EXERCISE OBJECTIVE:
Answer with nothing but the number of lines in the listing below that contain "none".

DATASET:
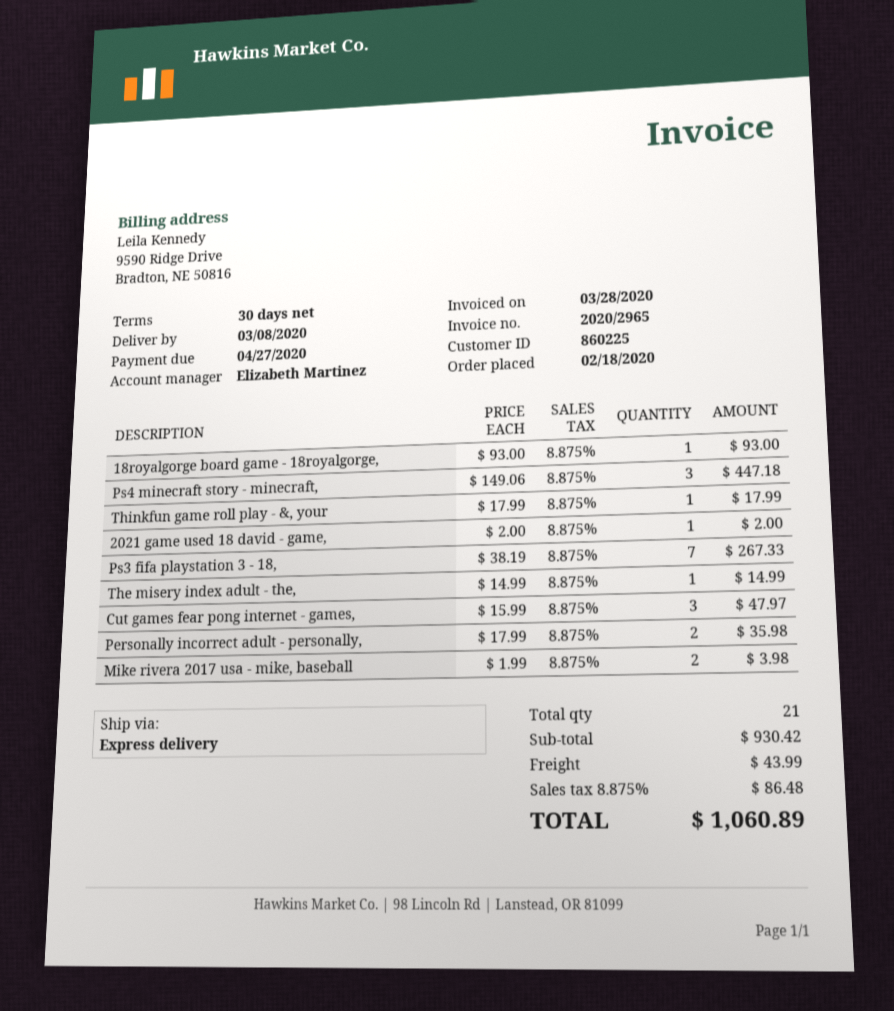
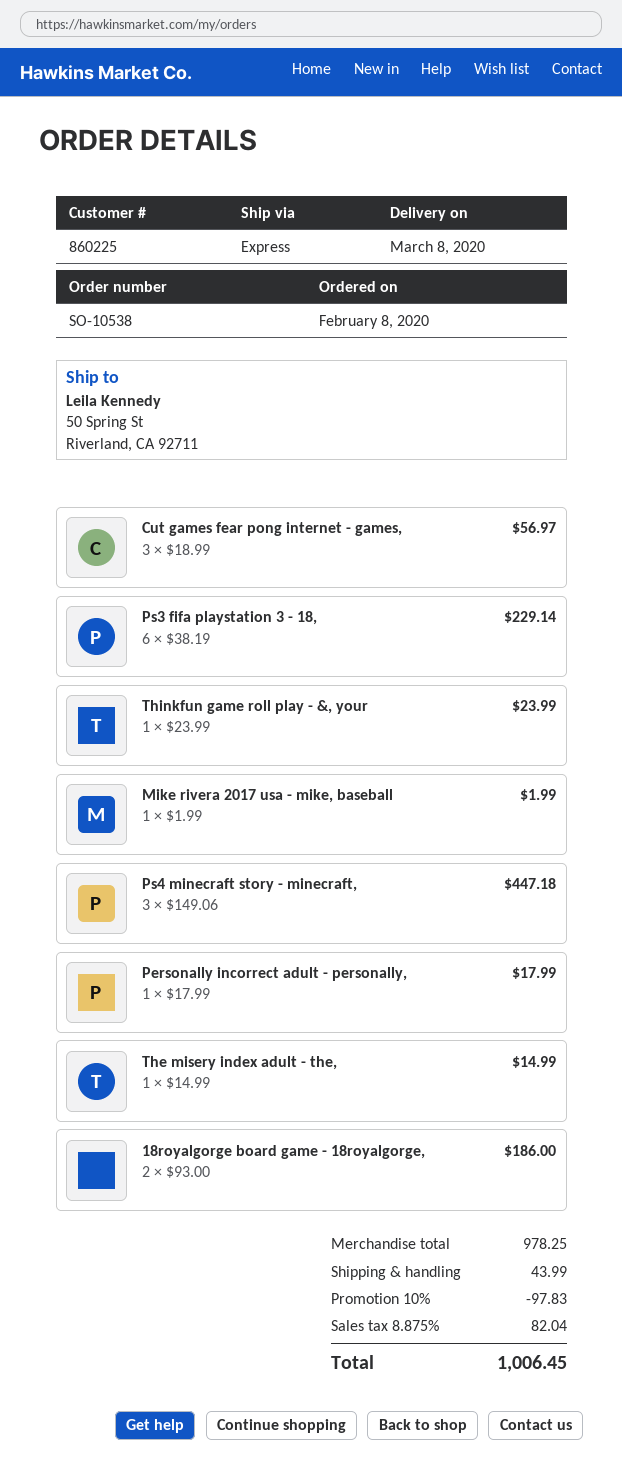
order date: 2020-02-18 -> 2020-02-08
18royalgorge board game - 18royalgorge,: 1 x 93.00 = 93.00 -> 2 x 93.00 = 186.00
Thinkfun game roll play - &, your: 1 x 17.99 = 17.99 -> 1 x 23.99 = 23.99
2021 game used 18 david - game,: 1 x 2.00 = 2.00 -> none
Ps3 fifa playstation 3 - 18,: 7 x 38.19 = 267.33 -> 6 x 38.19 = 229.14
Cut games fear pong internet - games,: 3 x 15.99 = 47.97 -> 3 x 18.99 = 56.97
Personally incorrect adult - personally,: 2 x 17.99 = 35.98 -> 1 x 17.99 = 17.99
Mike rivera 2017 usa - mike, baseball: 2 x 1.99 = 3.98 -> 1 x 1.99 = 1.99
subtotal: 930.42 -> 978.25
discount: none -> 10% = 97.83
tax: 8.875% = 86.48 -> 8.875% = 82.04
total: 1060.89 -> 1006.45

ANSWER TO THIS EXERCISE:
2